Я знал, что такое не придется тебе по душе. Я ездил по полям. Председатель должен все видеть своими глазами. И как сеют хлопок и хлеб, и как выполняются его приказы. К полудню я приехал к тебе — ты досеивал пшеницу на самой кромке песков, в том месте, которое называется у нас «Двор Аллалы». Была, по-моему, середина июня, но жара стояла июльская, Ноздри раздражал запах солодки, налившейся соком. Трудно было дышать.
Почему же все-таки я часто вспоминаю те дни? Не проходило ведь недели, чтобы чей-то дом не посетило горе. В ушах звенело от женских причитаний по далекому покойнику, которого нельзя даже честь честью похоронить в земле отцов. Так почему же в моих воспоминаниях нет горечи? Может быть, потому, что я делал дело, давал хлеб и мясо, шерсть для варежек, хлопок, из которого не только ткут материю, но и делают порох.
Так надо было. Я даже думаю, что если бы все были такими — такими, как ты, Бепбе, то мы бы не выстояли в той войне… О твердости, о несгибаемости мы слушали передачи по единственному на весь колхоз репродуктору, что висел на столбе у конторы. Ты так понимал это, я — иначе, но башлыком, начальником, был я.
Изредка возвращались односельчане. Кто без руки, кто — с костылем. Мы засиживались возле правления, слушая бесконечные рассказы фронтовиков. Уже и луна всходила, а разговор все не мог иссякнуть. Ты — тоже фронтовик — был им ближе, чем я. Вы всегда находили общий язык. Твое слово было им дорого, как клочок газеты для самокрутки.

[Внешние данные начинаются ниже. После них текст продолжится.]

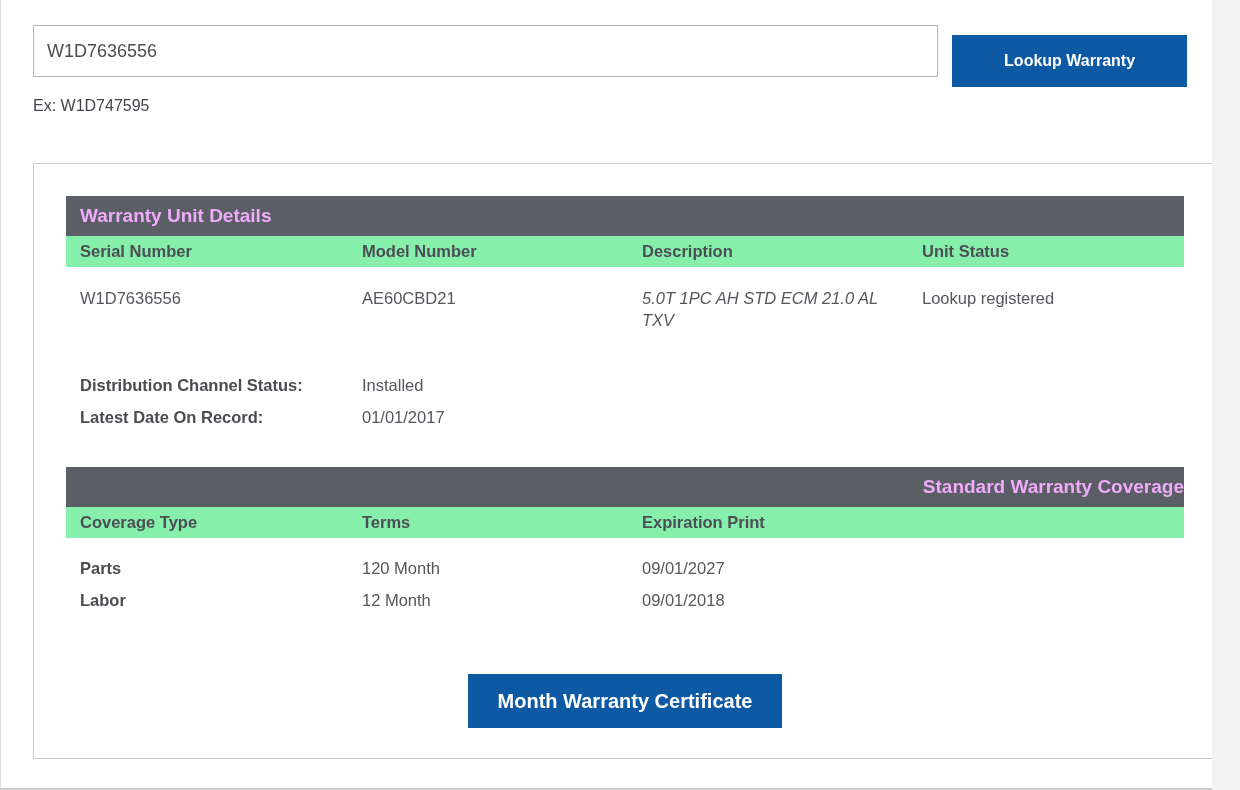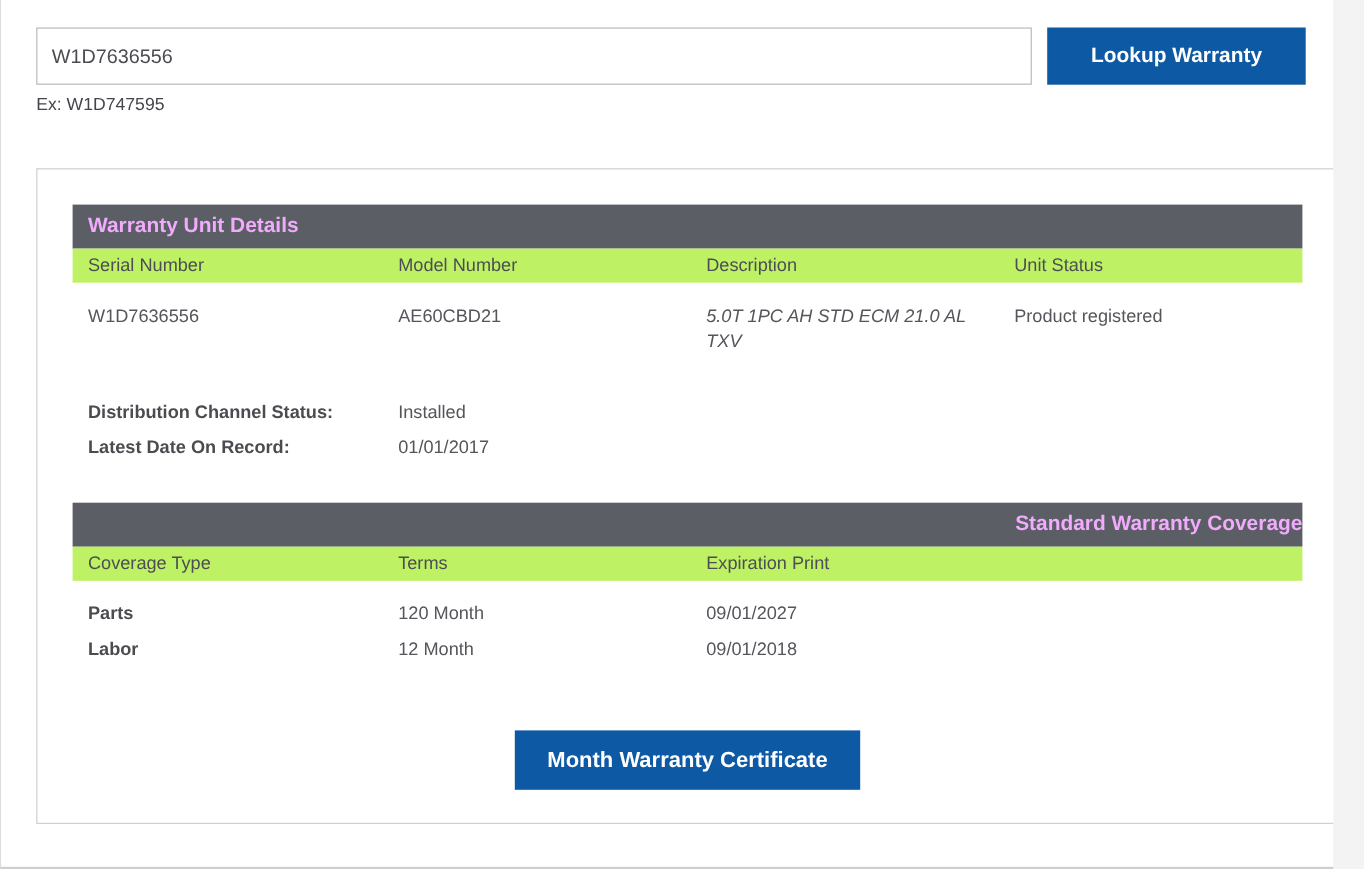"Lookup Warranty" .lookup-btn { font-size: 19px -> 16px; margin-top: none -> 10px }
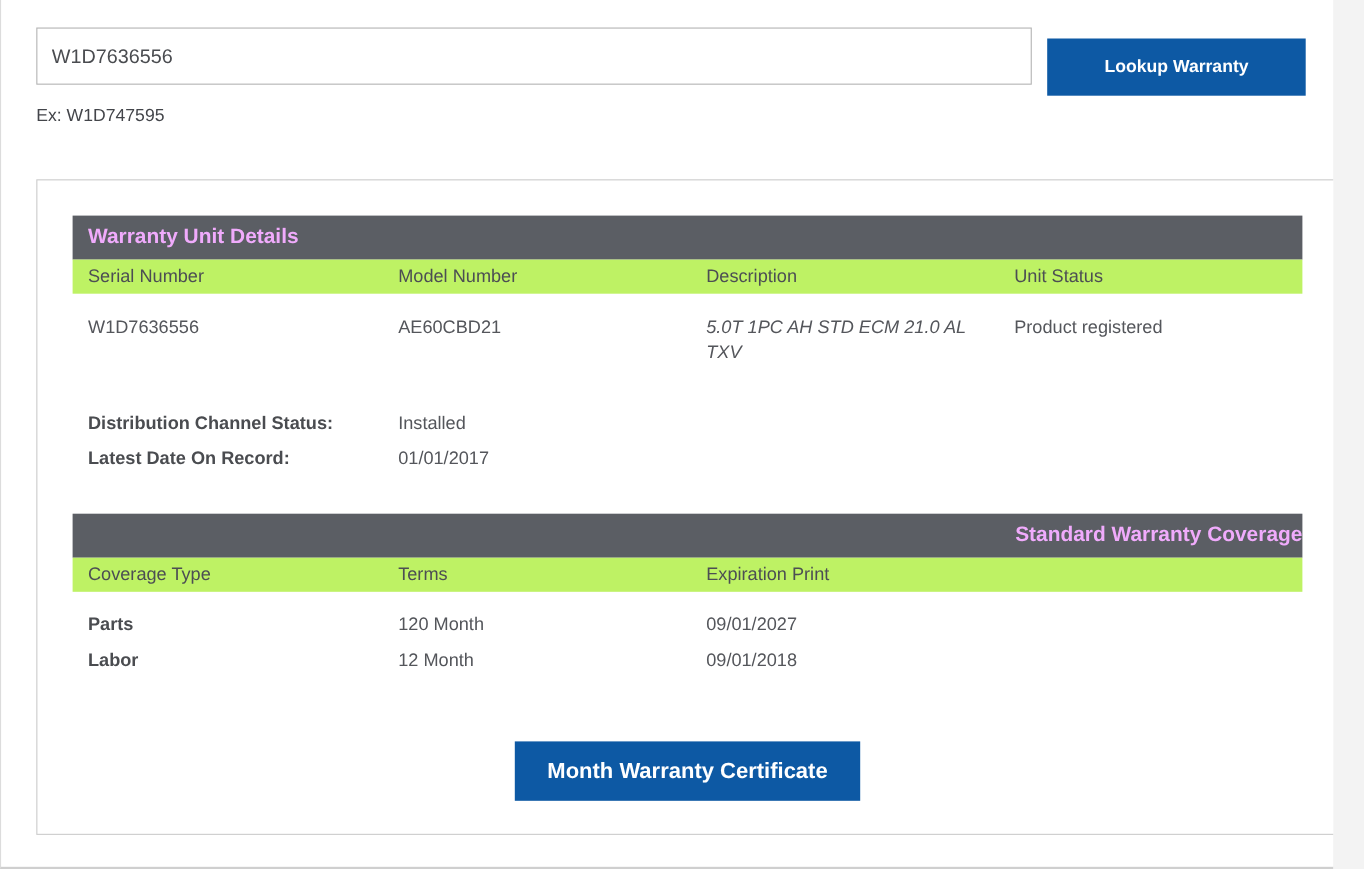"Serial Number" .col-head { background: #bef264 -> #86efac; font-weight: normal -> bold }
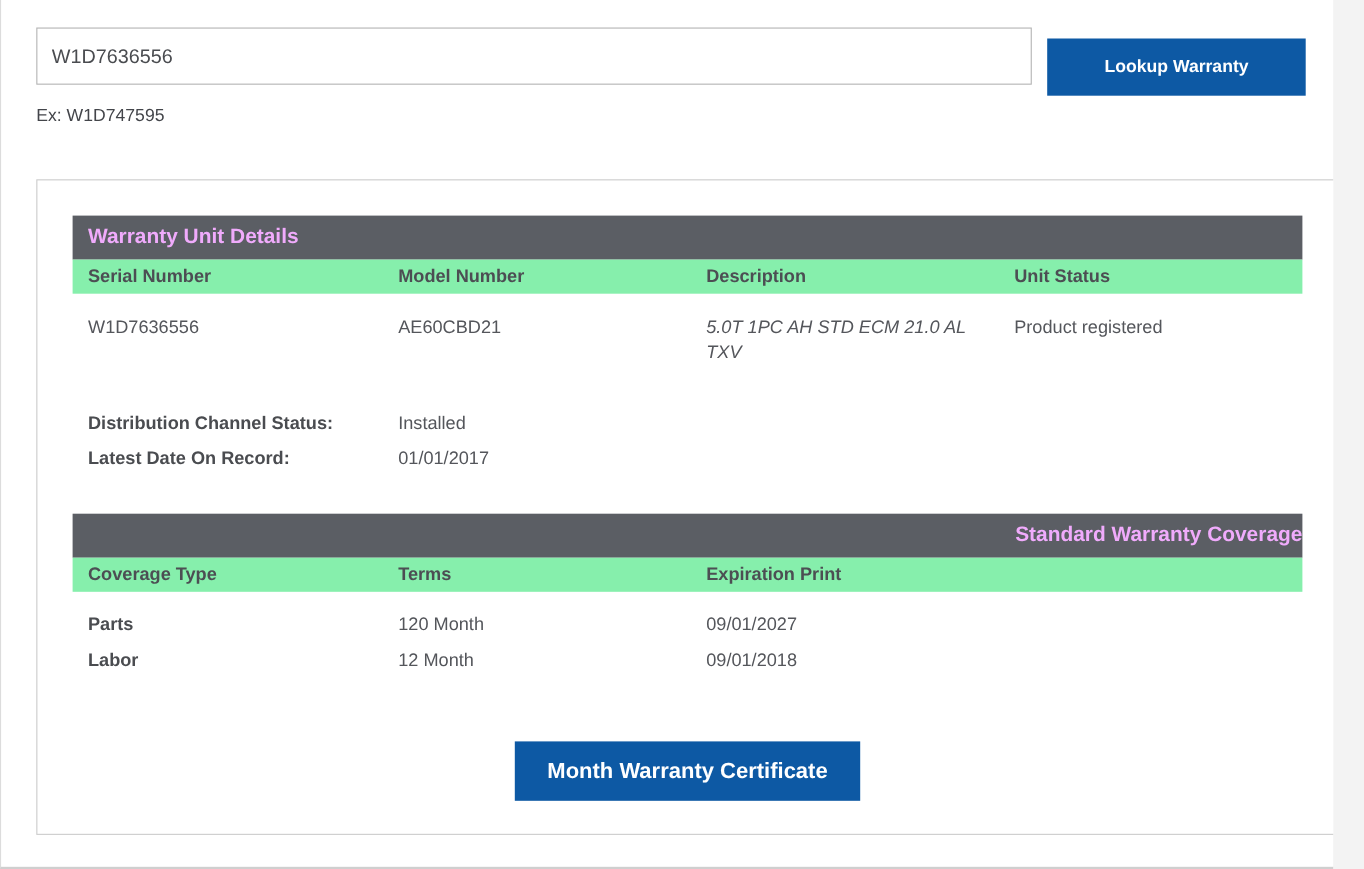"Product registered" div { text: Product -> Lookup }
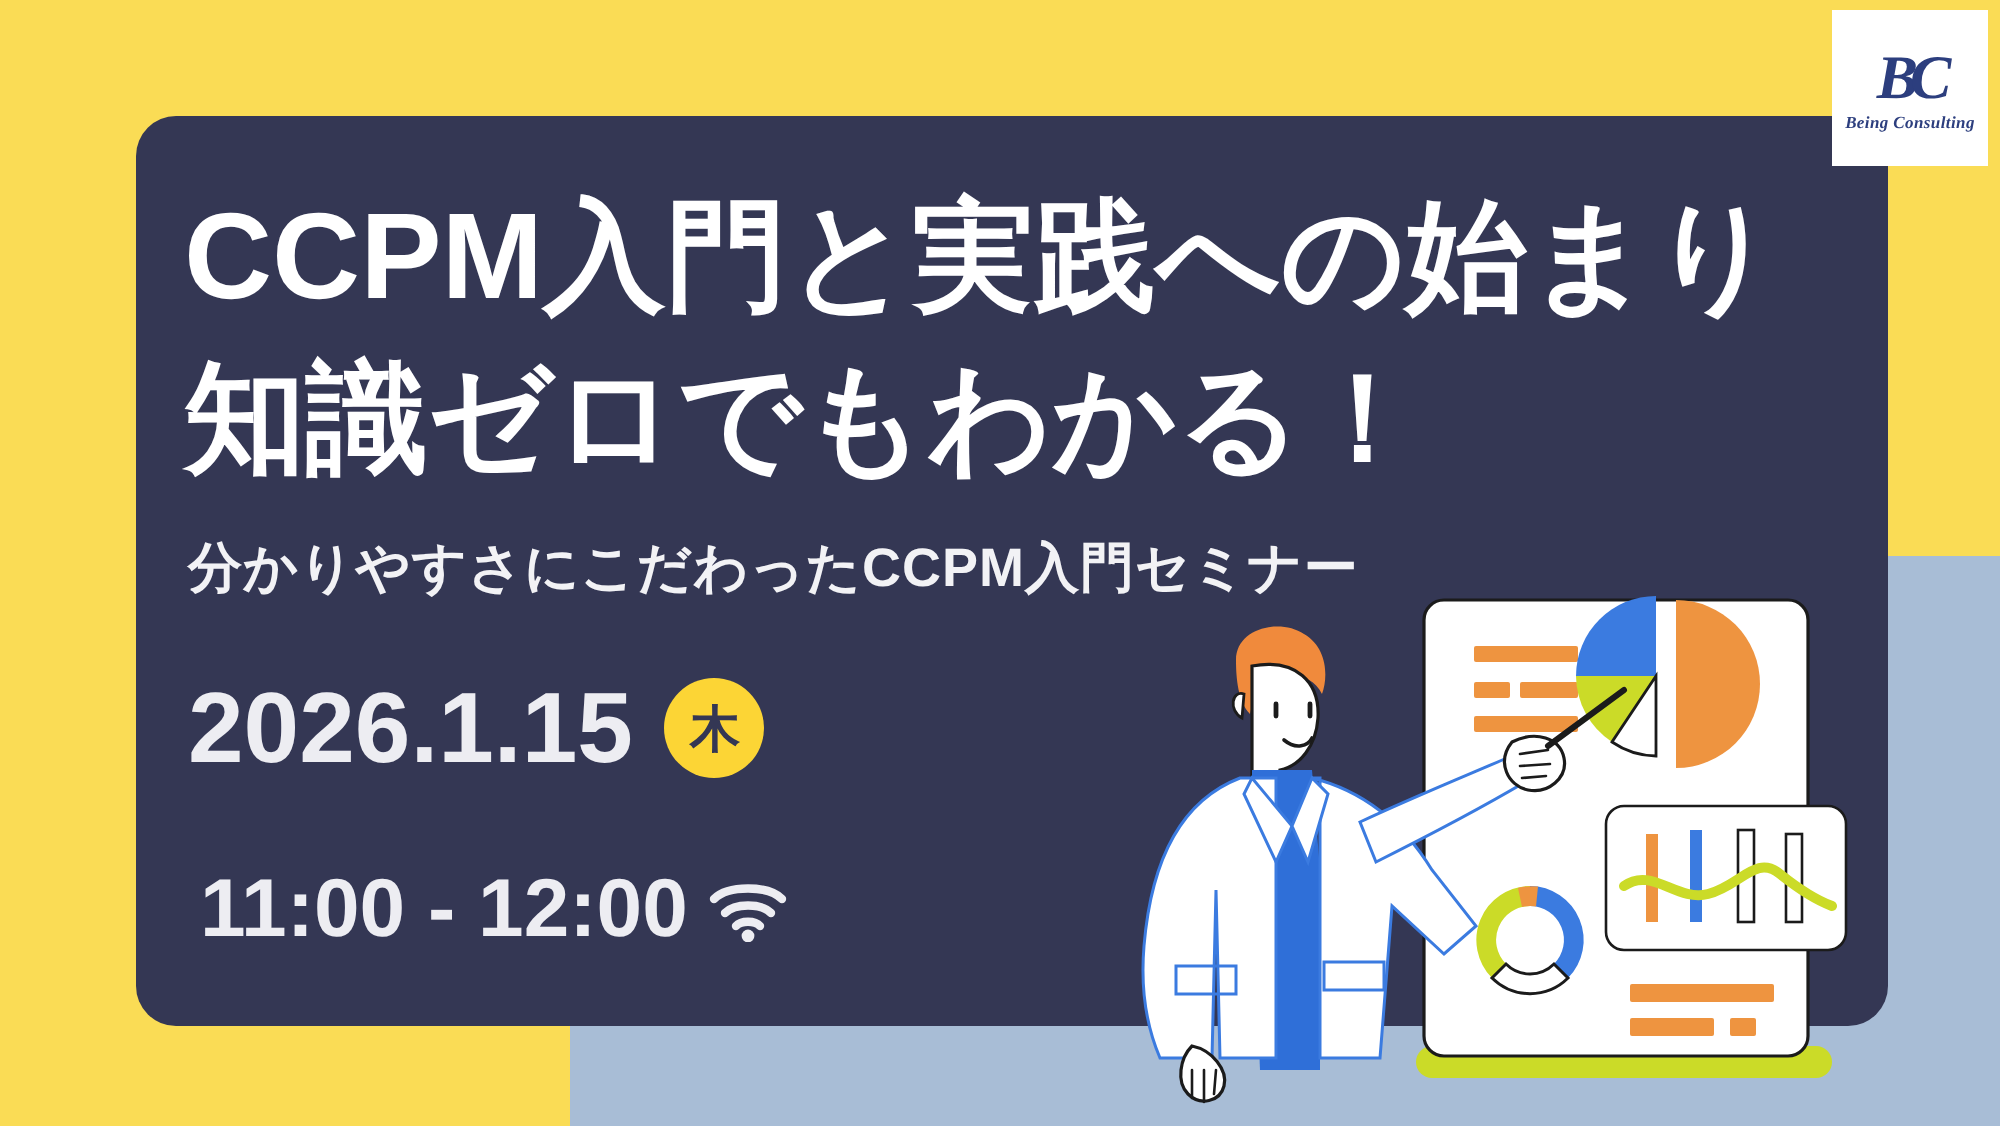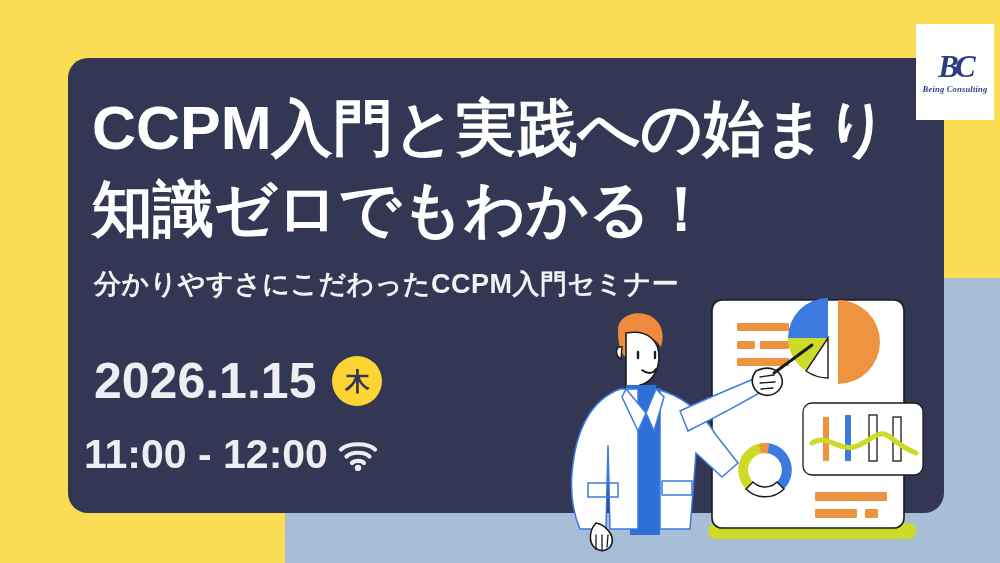"BC" .logo { height: 96px -> 78px; margin-top: 19px -> none }
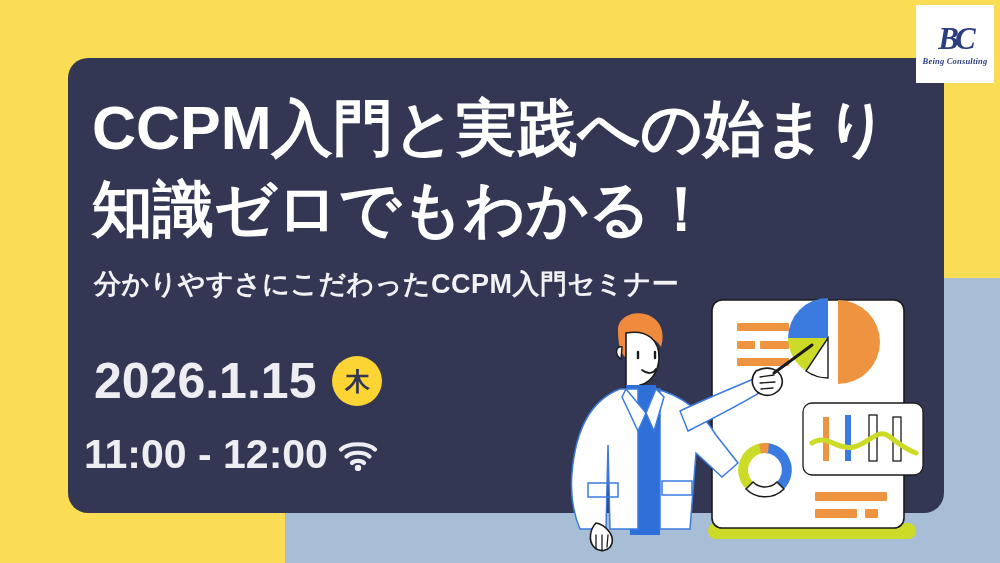"2026.1.15" .date-row { top: 356px -> 339px }
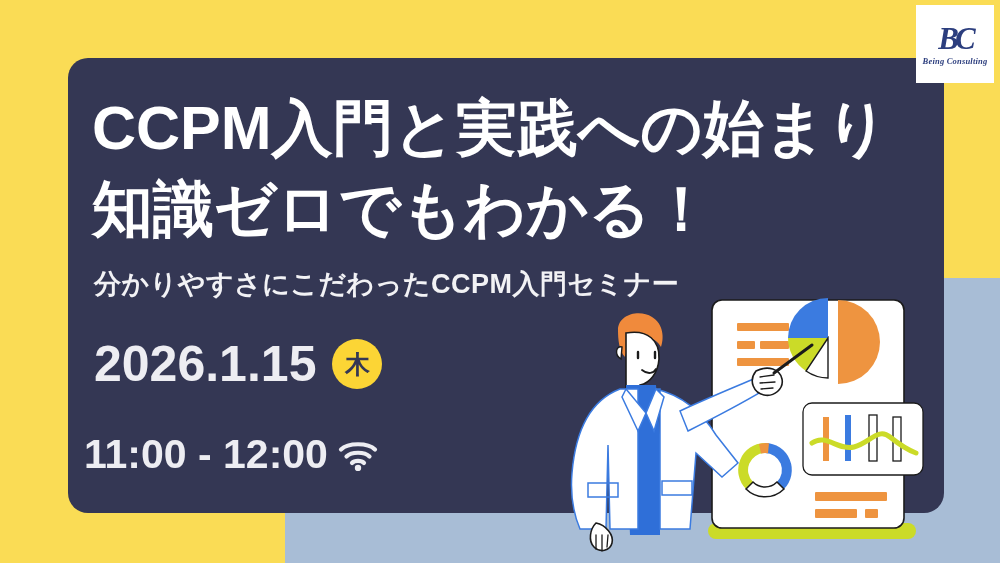"11:00 - 12:00" .time-row { left: 84px -> 100px }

Расходясь по домам, мы на прощанье старались угадать, какой будет жизнь, когда мы одолеем врага. «Тот, кто переживет эту войну, — говорил я, — будет жить в раю». Ты, Бепбе, в ответ грустно вздыхал. «Не вздыхай, не молчи, скажи и ты что-нибудь», — настаивал я. Мне всегда хотелось заставить тебя согласиться со мной. А ты отвечал: «Аманша!.. Не слишком ли ты быстро хочешь загнать людей в рай?» И еще развивал свою мысль, — что будут трудности и после победы, что не сразу забудется горе, причиненное войной многим людям.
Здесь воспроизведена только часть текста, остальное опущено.